Your instructions :: Under this line are the records; write out word for word the part that begins at the line containing "- 3 que le Conseil" and ends at the line containing "5 que le Conseil", and no more.

Top of Input

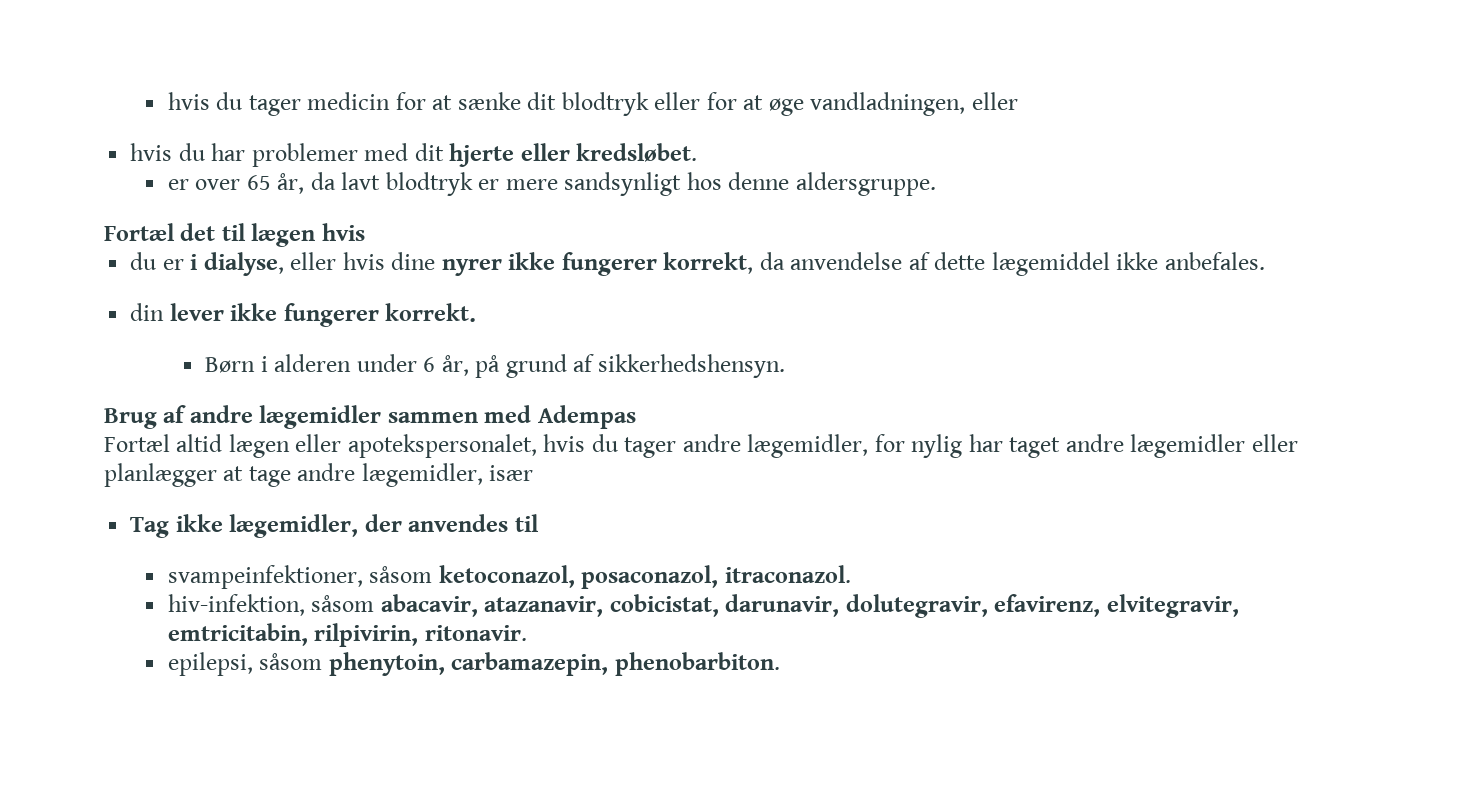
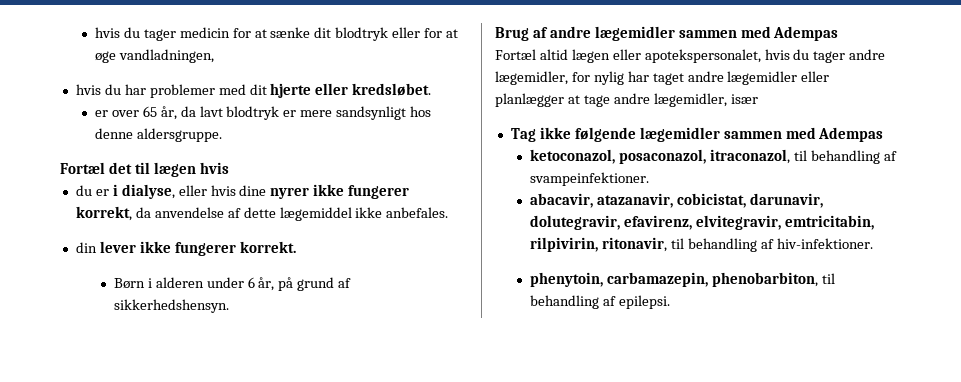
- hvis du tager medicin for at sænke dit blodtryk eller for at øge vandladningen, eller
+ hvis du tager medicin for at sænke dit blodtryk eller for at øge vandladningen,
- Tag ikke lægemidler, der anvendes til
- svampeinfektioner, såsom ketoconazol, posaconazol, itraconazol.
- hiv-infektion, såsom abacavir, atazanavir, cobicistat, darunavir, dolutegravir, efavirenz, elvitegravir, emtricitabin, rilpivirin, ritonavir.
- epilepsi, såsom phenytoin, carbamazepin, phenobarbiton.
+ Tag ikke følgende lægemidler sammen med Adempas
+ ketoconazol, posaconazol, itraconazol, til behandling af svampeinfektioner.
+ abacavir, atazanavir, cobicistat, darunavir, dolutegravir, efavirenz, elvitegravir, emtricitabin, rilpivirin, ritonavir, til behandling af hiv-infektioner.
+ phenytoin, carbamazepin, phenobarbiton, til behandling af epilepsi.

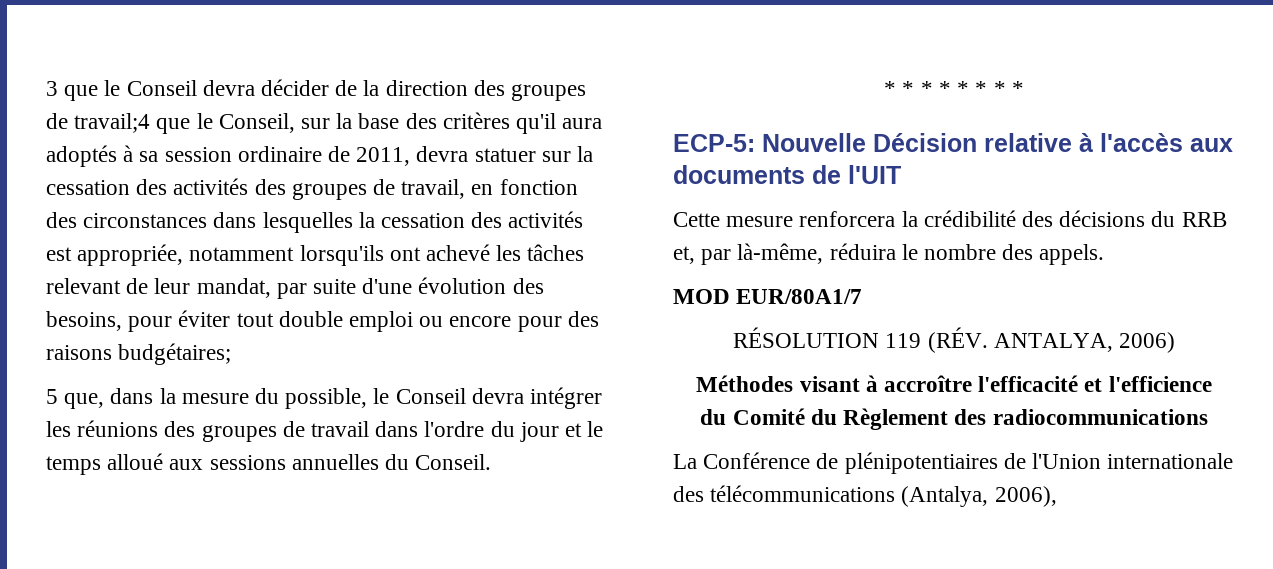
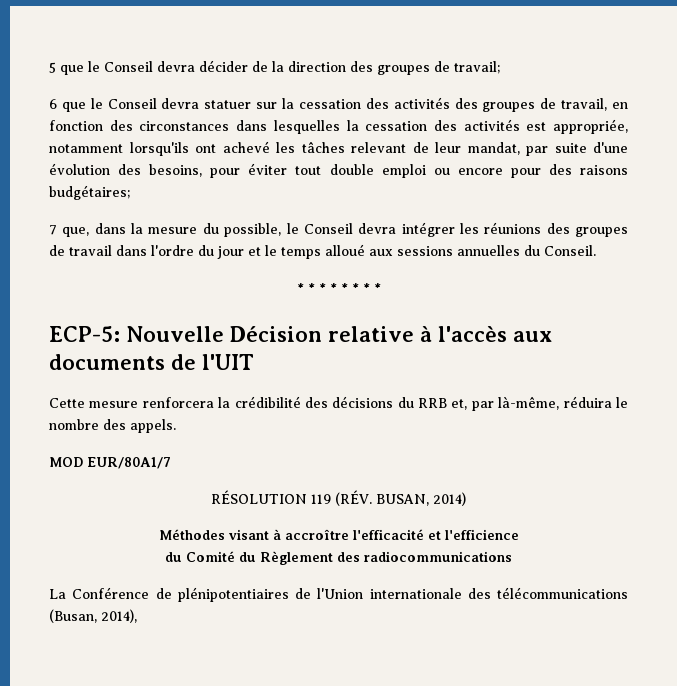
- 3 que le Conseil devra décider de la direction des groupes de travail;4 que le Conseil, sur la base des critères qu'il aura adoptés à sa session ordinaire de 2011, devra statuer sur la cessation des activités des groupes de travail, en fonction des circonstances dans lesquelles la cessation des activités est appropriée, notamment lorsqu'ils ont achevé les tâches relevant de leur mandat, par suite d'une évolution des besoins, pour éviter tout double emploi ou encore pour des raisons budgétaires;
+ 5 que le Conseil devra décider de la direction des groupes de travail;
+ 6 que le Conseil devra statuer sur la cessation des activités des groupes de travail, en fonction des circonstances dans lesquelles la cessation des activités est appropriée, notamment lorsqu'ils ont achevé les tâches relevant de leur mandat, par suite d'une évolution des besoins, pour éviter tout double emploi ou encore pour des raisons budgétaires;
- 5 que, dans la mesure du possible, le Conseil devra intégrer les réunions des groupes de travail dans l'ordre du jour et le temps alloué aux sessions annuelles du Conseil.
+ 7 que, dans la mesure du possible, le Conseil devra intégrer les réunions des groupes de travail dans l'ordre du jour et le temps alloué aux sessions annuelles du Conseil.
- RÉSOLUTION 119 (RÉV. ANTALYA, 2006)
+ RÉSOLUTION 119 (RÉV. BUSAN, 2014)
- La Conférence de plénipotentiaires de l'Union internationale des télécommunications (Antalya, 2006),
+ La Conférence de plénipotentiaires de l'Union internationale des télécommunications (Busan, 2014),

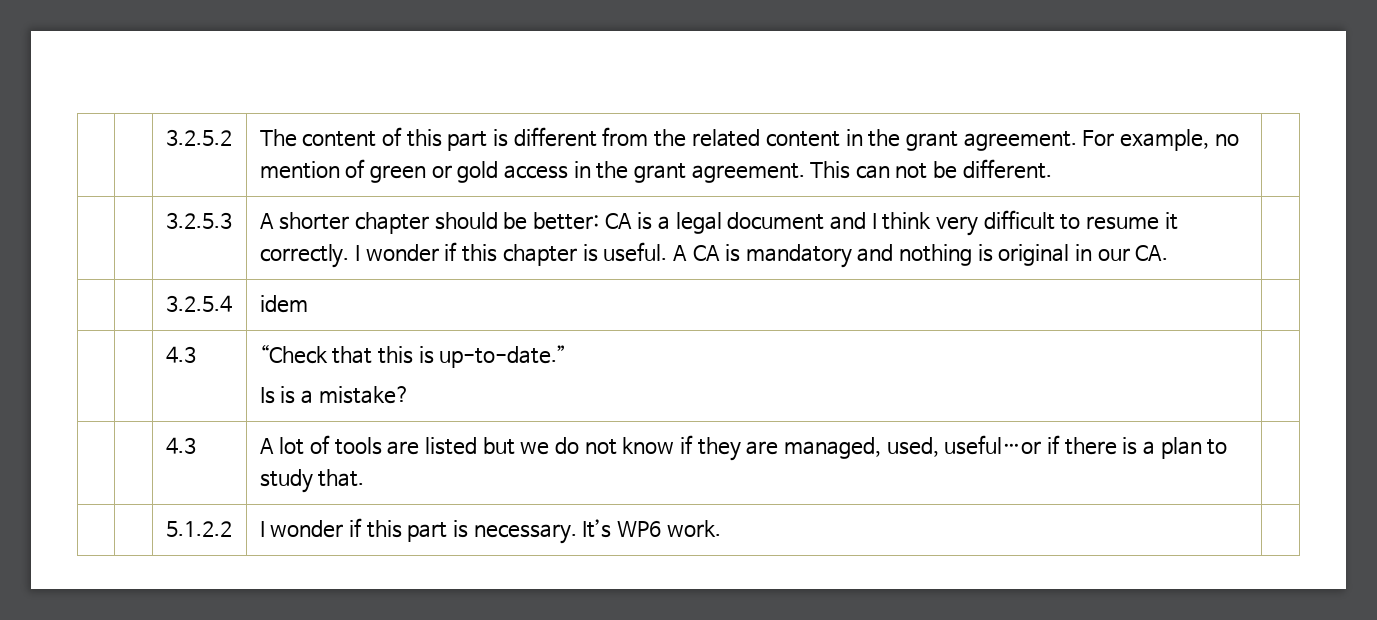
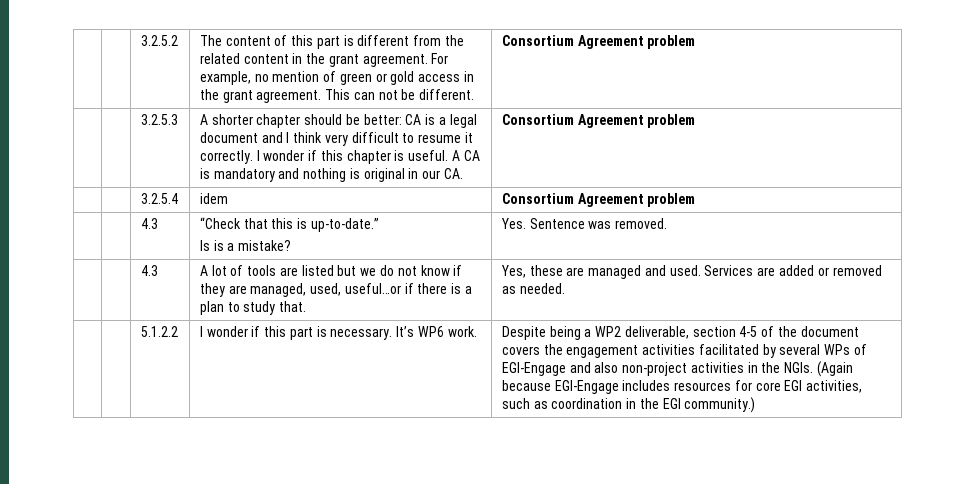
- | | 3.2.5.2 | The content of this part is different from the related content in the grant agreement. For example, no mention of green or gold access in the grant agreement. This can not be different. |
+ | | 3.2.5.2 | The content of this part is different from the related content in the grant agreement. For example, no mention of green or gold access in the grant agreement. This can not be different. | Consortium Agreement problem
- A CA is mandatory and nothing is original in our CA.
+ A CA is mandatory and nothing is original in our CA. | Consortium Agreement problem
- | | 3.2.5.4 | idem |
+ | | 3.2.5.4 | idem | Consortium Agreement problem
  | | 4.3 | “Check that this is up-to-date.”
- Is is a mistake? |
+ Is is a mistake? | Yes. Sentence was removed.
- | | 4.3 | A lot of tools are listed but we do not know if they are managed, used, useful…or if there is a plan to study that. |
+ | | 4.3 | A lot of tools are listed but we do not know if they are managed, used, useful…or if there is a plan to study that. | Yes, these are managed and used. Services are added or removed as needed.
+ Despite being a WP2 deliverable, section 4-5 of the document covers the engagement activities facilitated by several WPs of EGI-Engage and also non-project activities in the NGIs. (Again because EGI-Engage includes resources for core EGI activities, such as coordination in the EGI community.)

Bottom of Input

Response ::
- 3 que le Conseil devra décider de la direction des groupes de travail;4 que le Conseil, sur la base des critères qu'il aura adoptés à sa session ordinaire de 2011, devra statuer sur la cessation des activités des groupes de travail, en fonction des circonstances dans lesquelles la cessation des activités est appropriée, notamment lorsqu'ils ont achevé les tâches relevant de leur mandat, par suite d'une évolution des besoins, pour éviter tout double emploi ou encore pour des raisons budgétaires;
+ 5 que le Conseil devra décider de la direction des groupes de travail;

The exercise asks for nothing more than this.